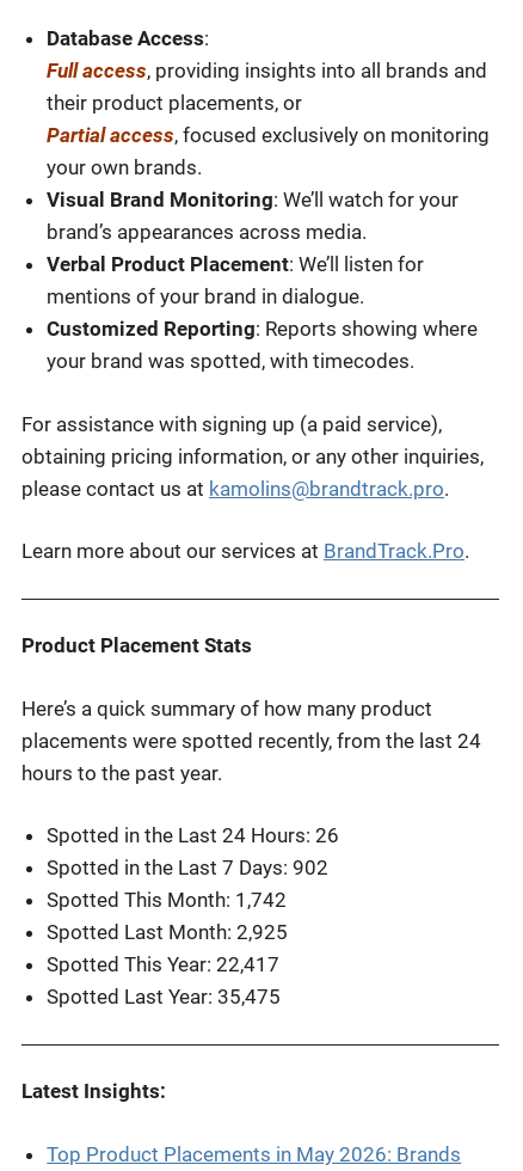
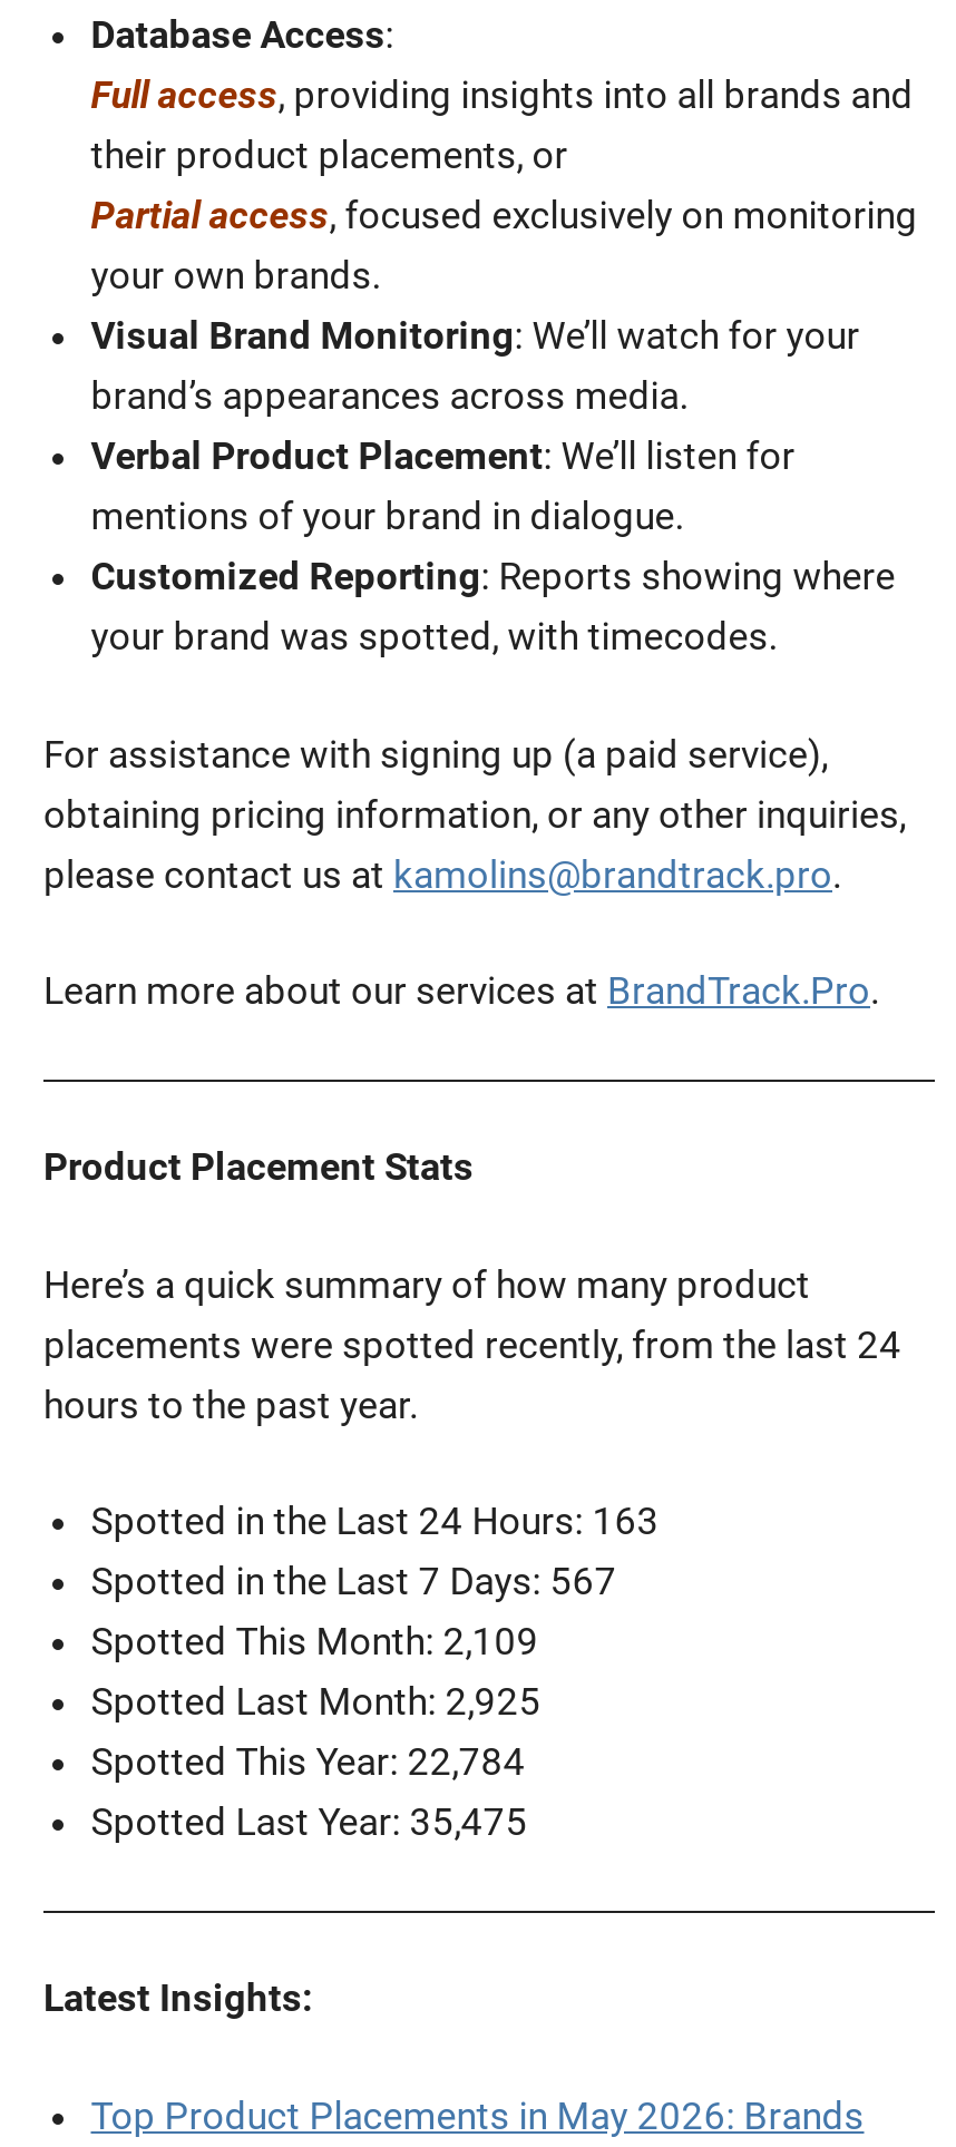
[47,823,339,847] Spotted in the Last 24 Hours: 26 -> [91,1499,659,1543] Spotted in the Last 24 Hours: 163
[47,856,329,880] Spotted in the Last 7 Days: 902 -> [91,1559,617,1604] Spotted in the Last 7 Days: 567
[47,888,287,912] Spotted This Month: 1,742 -> [91,1619,539,1664] Spotted This Month: 2,109
[47,952,280,976] Spotted This Year: 22,417 -> [91,1739,525,1784] Spotted This Year: 22,784

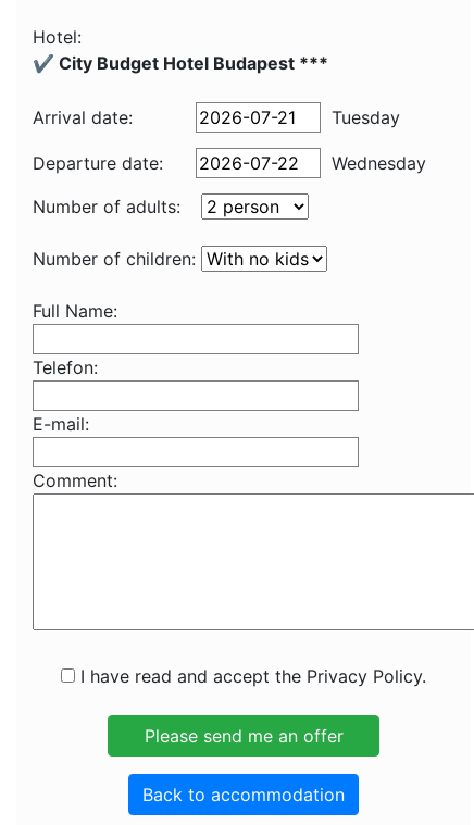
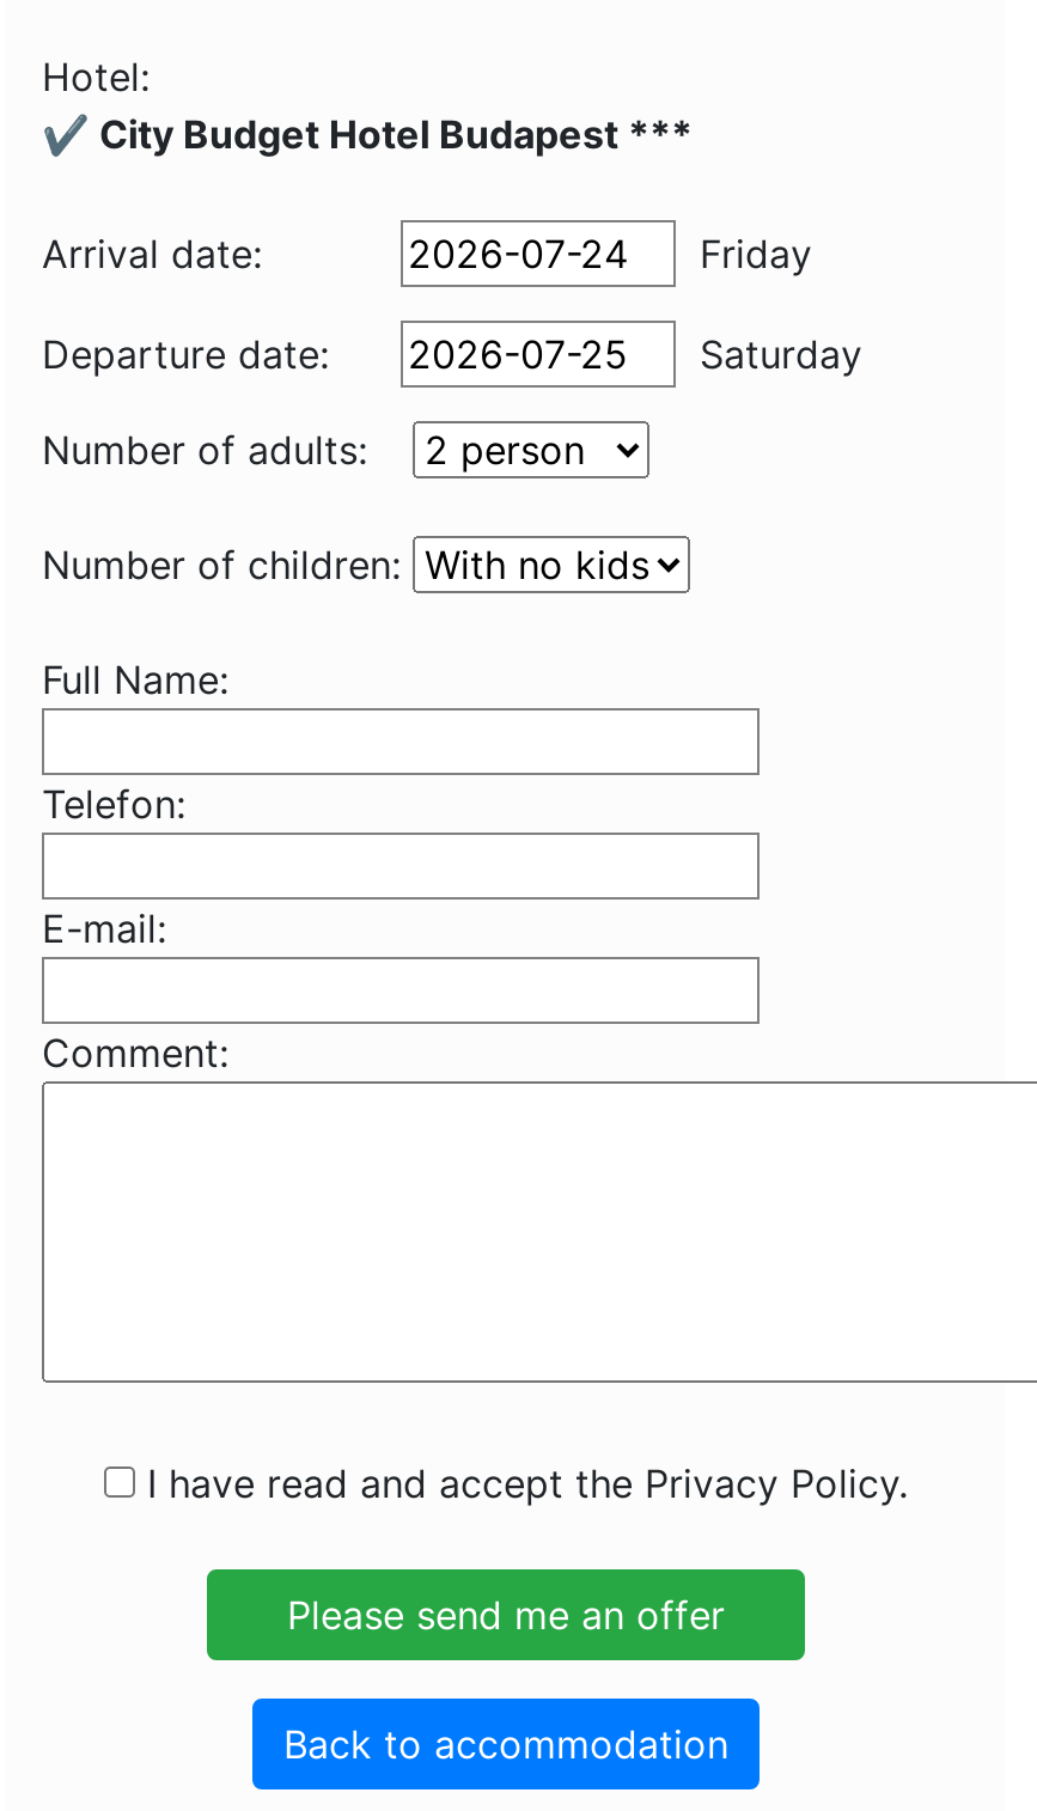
[332,107,400,128] Tuesday -> [700,230,812,278] Friday
[332,152,426,174] Wednesday -> [700,330,862,378] Saturday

────────────────────

### What you need to do
The answer should consist only of the lines from the line with "[47,888,287,912] Spotted This" through the last line of the data, repeated exactly; pictures stay out.

### Result
[47,888,287,912] Spotted This Month: 1,742 -> [91,1619,539,1664] Spotted This Month: 2,109
[47,952,280,976] Spotted This Year: 22,417 -> [91,1739,525,1784] Spotted This Year: 22,784

[332,107,400,128] Tuesday -> [700,230,812,278] Friday
[332,152,426,174] Wednesday -> [700,330,862,378] Saturday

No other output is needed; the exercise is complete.